> [PROBLEM DETAILS]
Extract verbatim every line from the one containing "[397,936,700,949] [397,957,632,968] [397,978,683,989]" to the final line of the records below, inclusive, and exclude all pictures.

> [RECORDS PROVIDED]

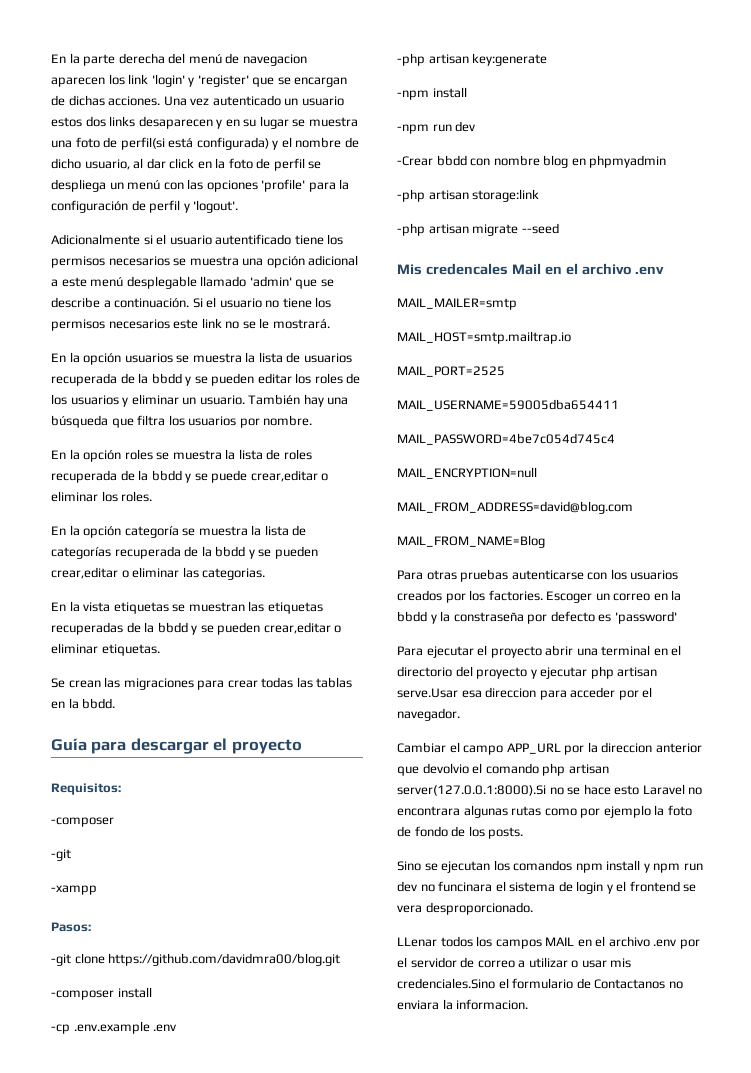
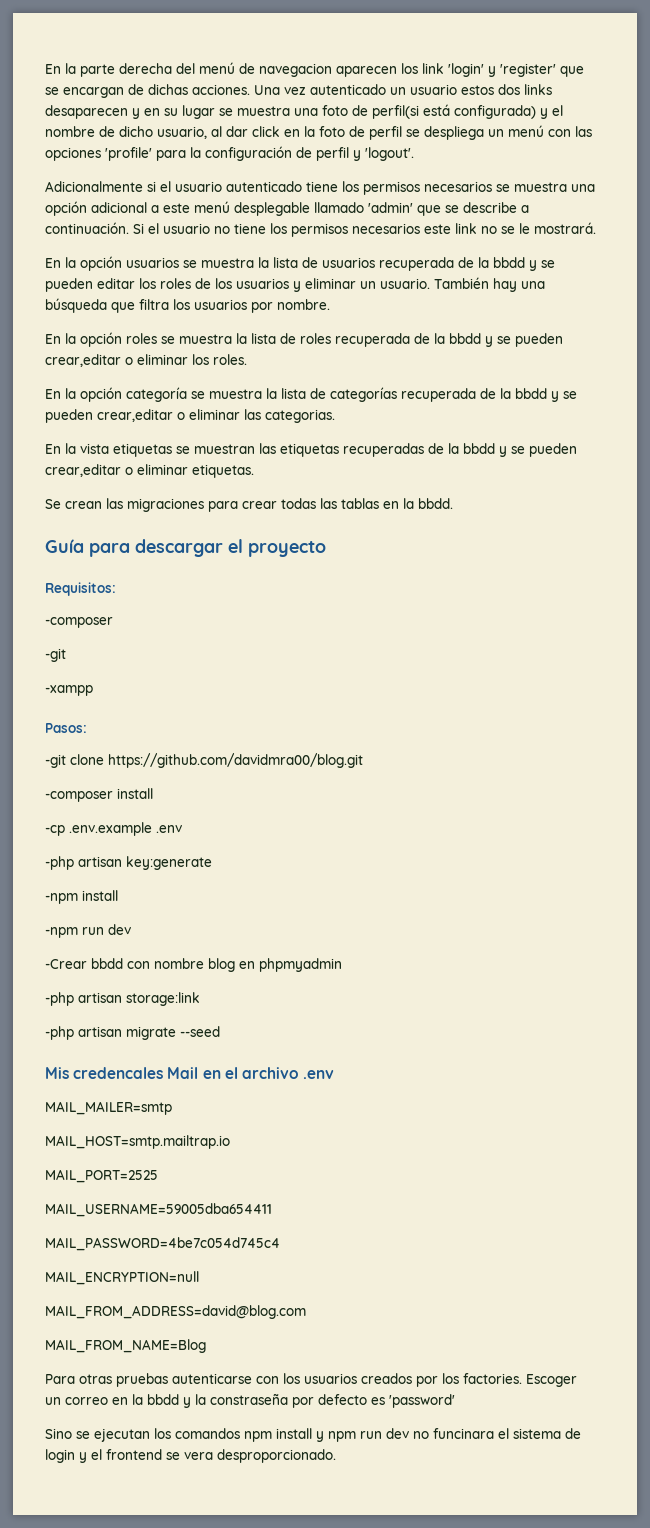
[215,234,292,245] autentificado -> [226,181,302,192] autenticado
[211,470,248,483] puede -> [515,333,563,347] pueden
[397,645,682,658] [397,666,658,679] [397,687,653,700] [397,708,460,721] [397,742,702,755] [397,763,609,776] [397,784,703,796] [397,805,692,818] [397,826,524,839] // Para ejecutar el proyecto abrir una terminal en el directorio del proyecto y ejecutar php artisan serve.Usar esa direccion para acceder por el navegador. // Cambiar el campo APP_URL por la direccion anterior que devolvio el comando php artisan server(127.0.0.1:8000).Si no se hace esto Laravel no encontrara algunas rutas como por ejemplo la foto de fondo de los posts. -> (455, 1401) none
[397,936,700,949] [397,957,632,968] [397,978,683,989] [397,999,529,1010] // LLenar todos los campos MAIL en el archivo .env por el servidor de correo a utilizar o usar mis credenciales.Sino el formulario de Contactanos no enviara la informacion. -> (336, 1456) none

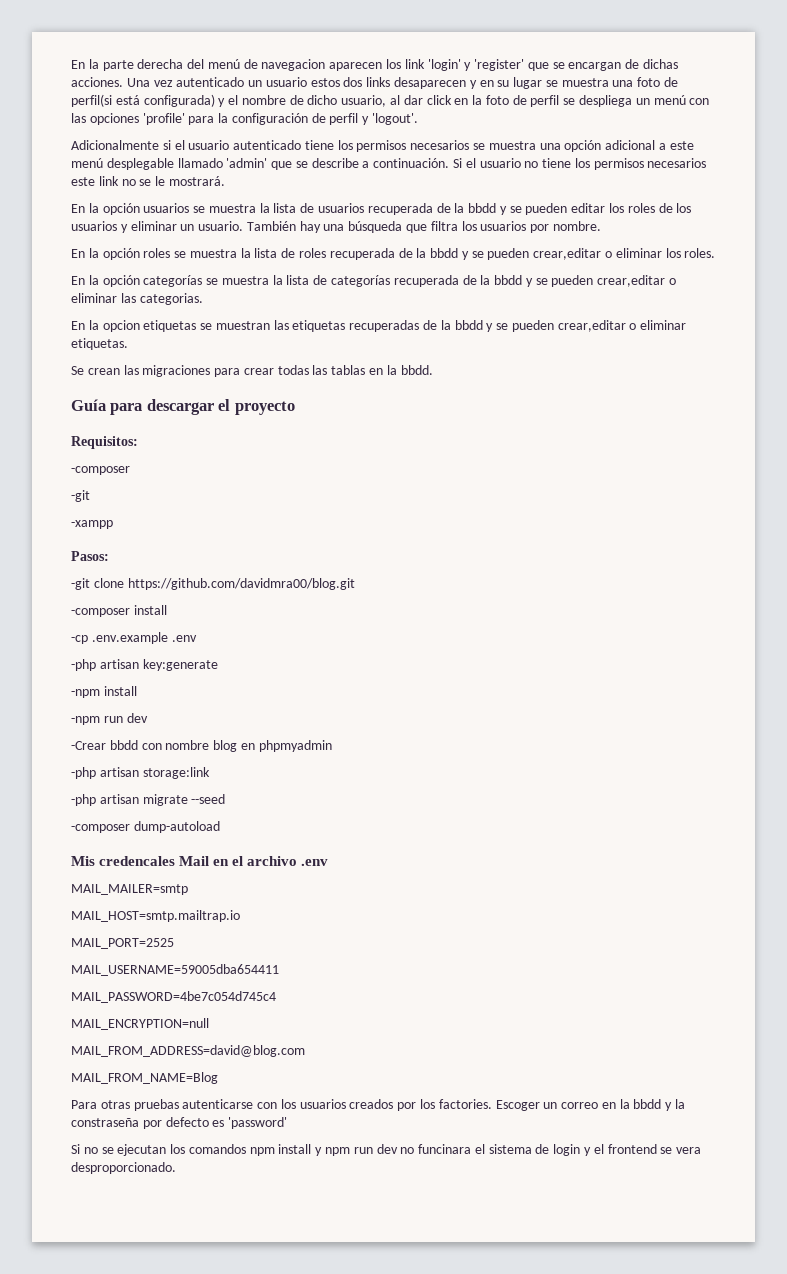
[126,387,187,402] categoría -> [143,275,203,287] categorías
[80,443,109,454] vista -> [102,320,140,332] opcion
(220, 1031) none -> [71,821,220,833] // -composer dump-autoload
[45,1428,72,1439] Sino -> [71,1144,98,1154] Si no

> [EXERCISE RESPONSE]
[397,936,700,949] [397,957,632,968] [397,978,683,989] [397,999,529,1010] // LLenar todos los campos MAIL en el archivo .env por el servidor de correo a utilizar o usar mis credenciales.Sino el formulario de Contactanos no enviara la informacion. -> (336, 1456) none

[126,387,187,402] categoría -> [143,275,203,287] categorías
[80,443,109,454] vista -> [102,320,140,332] opcion
(220, 1031) none -> [71,821,220,833] // -composer dump-autoload
[45,1428,72,1439] Sino -> [71,1144,98,1154] Si no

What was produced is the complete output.